Mr. Butterworth argues the ALJ improperly discounted his subjective complaints regarding his use of his cane. When an ALJ evaluates subjective complaints, the ALJ “must consider objective medical evidence, the claimant's work history, and other evidence relating to (1) the claimant's daily activities; (2) the duration, frequency, and intensity of the pain; (3) precipitating and aggravating factors; (4) the dosage, effectiveness, and side effects of medication; and (5) the claimant's functional restrictions.” Schwandt v. Berryhill, 926 F.3d 1004, 1012 (8th Cir. 2019) (citing Polaski v. Heckler, 739 F.2d 1320, 1322 (8th Cir. 1984), and 20 C.F.R. § 404.1529(c)). The ALJ is not required to discuss each of these factors, but the ALJ must still explain his decision to discount subjective complaints such that the Court can determine whether substantial evidence supports it. Id. (citation omitted); T-Mobile S., LLC v. City of Roswell, 574 U.S. 293, 301-02 (2015) (“[S]ubstantial-evidence review requires that the grounds upon which the administrative agency acted be clearly disclosed.”); see also Lucus v. Saul, 960 F.3d 1066, 1069 (8th Cir. 2020) (“[W]e do not understand the purported inconsistencies identified by the ALJ. And ‘[a]bsent some explanation for finding an inconsistency where none appears to exist,' we will not fill in the gaps for the ALJ.” (citing Reed, 399 F.3d at 921)). The ALJ also “may not discount a claimant's subjective complaints solely because the objective medical evidence does not fully support them.” Renstrom v. Astrue, 680 F.3d 1057, 1066 (8th Cir. 2012)
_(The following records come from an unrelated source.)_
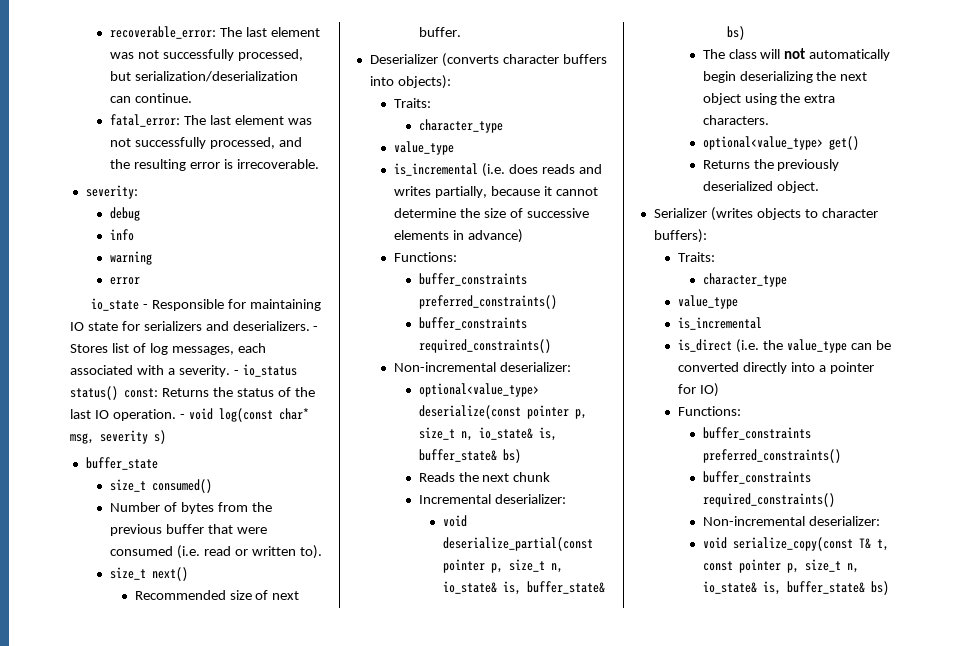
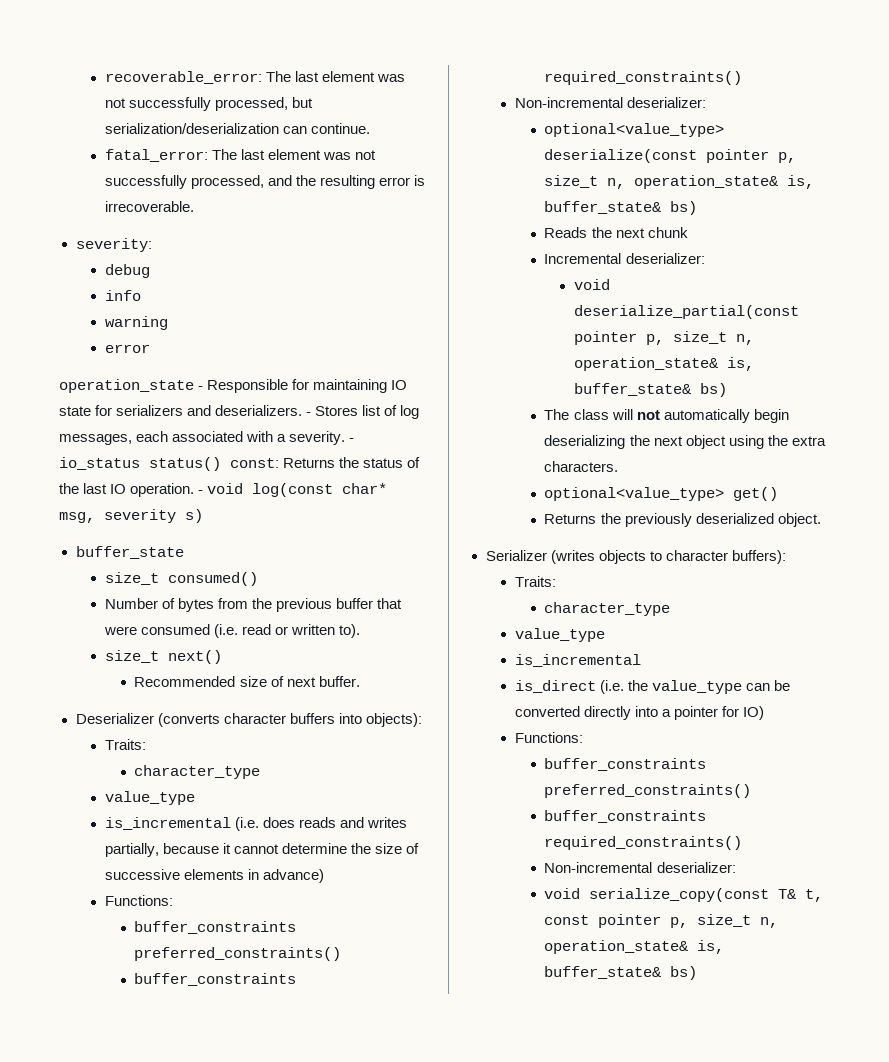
- io_state - Responsible for maintaining IO state for serializers and deserializers.
+ operation_state - Responsible for maintaining IO state for serializers and deserializers.
- optional<value_type> deserialize(const pointer p, size_t n, io_state& is, buffer_state& bs)
+ optional<value_type> deserialize(const pointer p, size_t n, operation_state& is, buffer_state& bs)
- void deserialize_partial(const pointer p, size_t n, io_state& is, buffer_state& bs)
+ void deserialize_partial(const pointer p, size_t n, operation_state& is, buffer_state& bs)
- void serialize_copy(const T& t, const pointer p, size_t n, io_state& is, buffer_state& bs)
+ void serialize_copy(const T& t, const pointer p, size_t n, operation_state& is, buffer_state& bs)

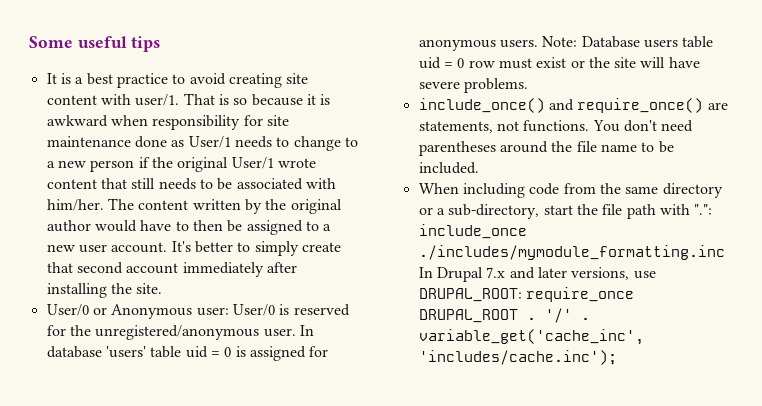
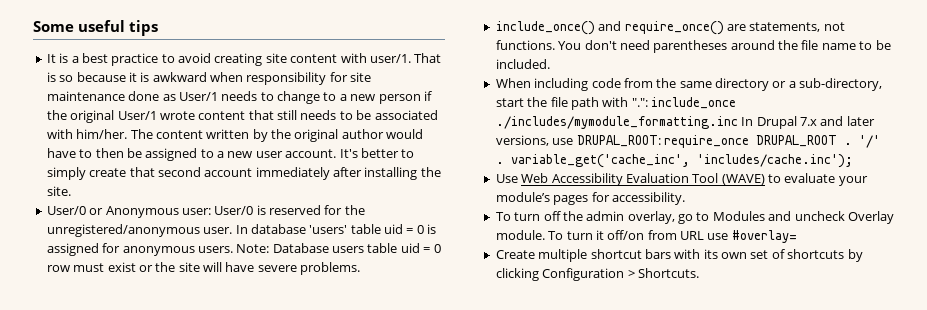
+ Use Web Accessibility Evaluation Tool (WAVE) to evaluate your module’s pages for accessibility.
+ To turn off the admin overlay, go to Modules and uncheck Overlay module. To turn it off/on from URL use #overlay=
+ Create multiple shortcut bars with its own set of shortcuts by clicking Configuration > Shortcuts.

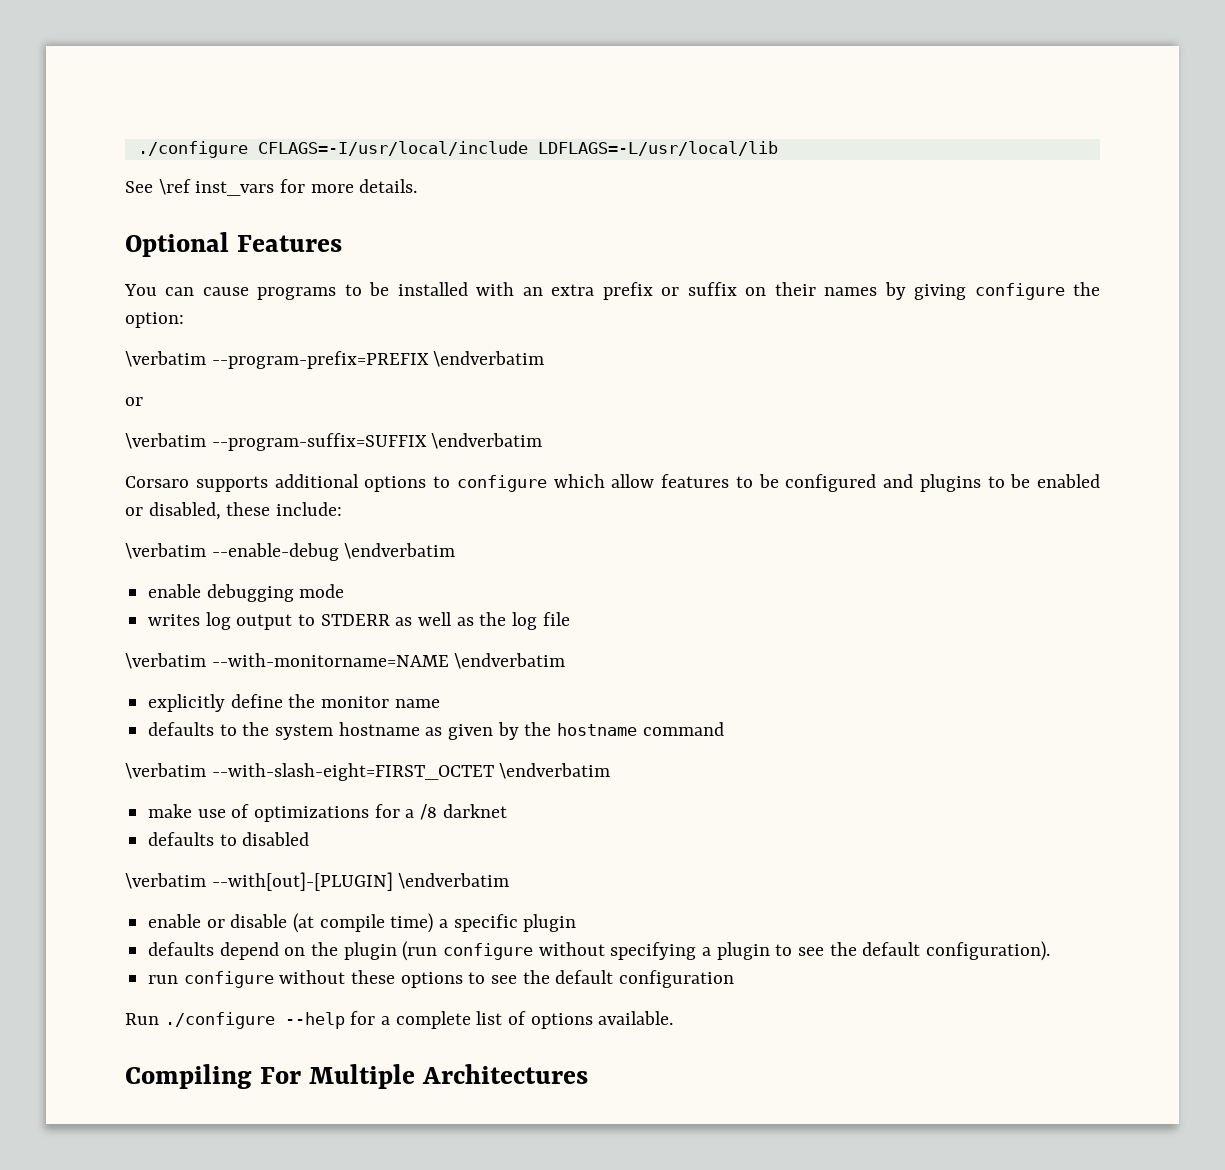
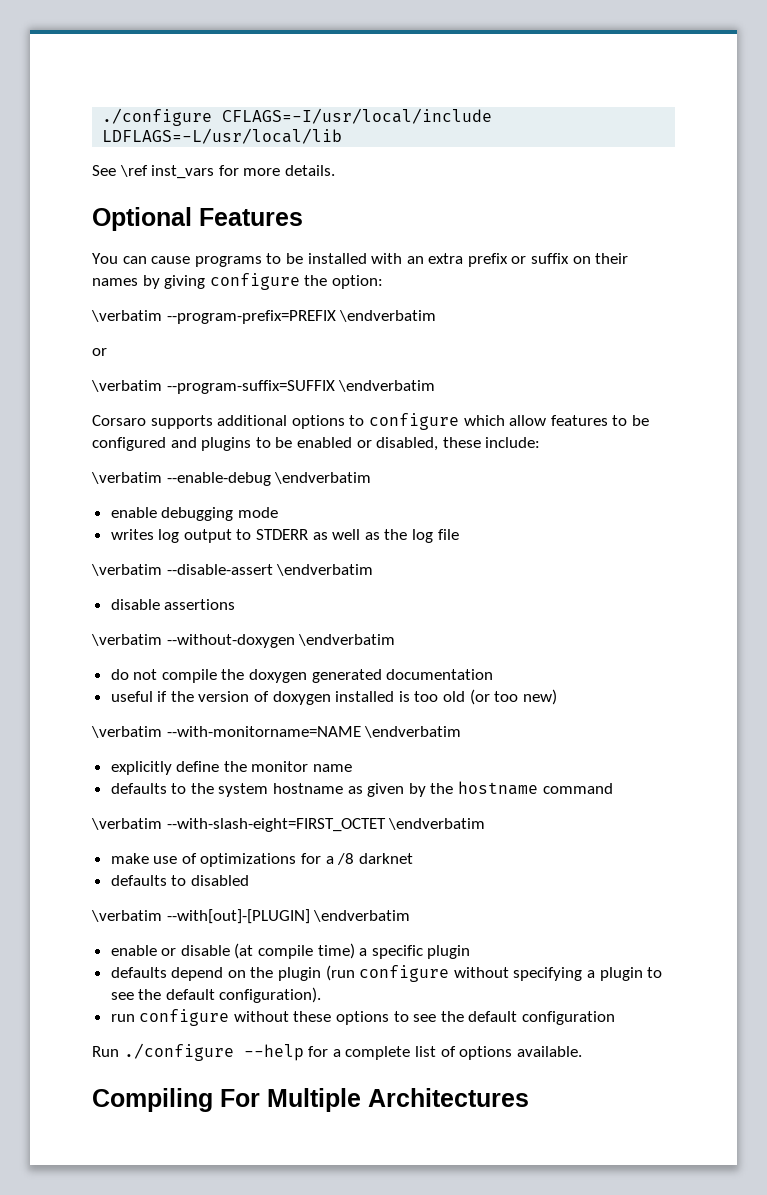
+ \verbatim --disable-assert \endverbatim
+ disable assertions
+ \verbatim --without-doxygen \endverbatim
+ do not compile the doxygen generated documentation
+ useful if the version of doxygen installed is too old (or too new)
Mr. Butterworth argues that, when crafting his RFC, the ALJ should have found that he needed a cane to stand and balance, as well as to walk. Doc. 10, at 5. Mr. Butterworth testified that because of pain in his legs and feet because of plantar fasciitis and diabetic neuropathy, he has difficulty both standing and walking, and therefore he needs the cane to get around. Doc. 10, at 4. The ALJ did not explicitly reject this testimony, but she nevertheless only limited Mr. Butterworth to use a cane while walking. See Tr. 39. The Commissioner contends that the ALJ did reject Mr. Butterworth's testimony. For two reasons, the ALJ erred.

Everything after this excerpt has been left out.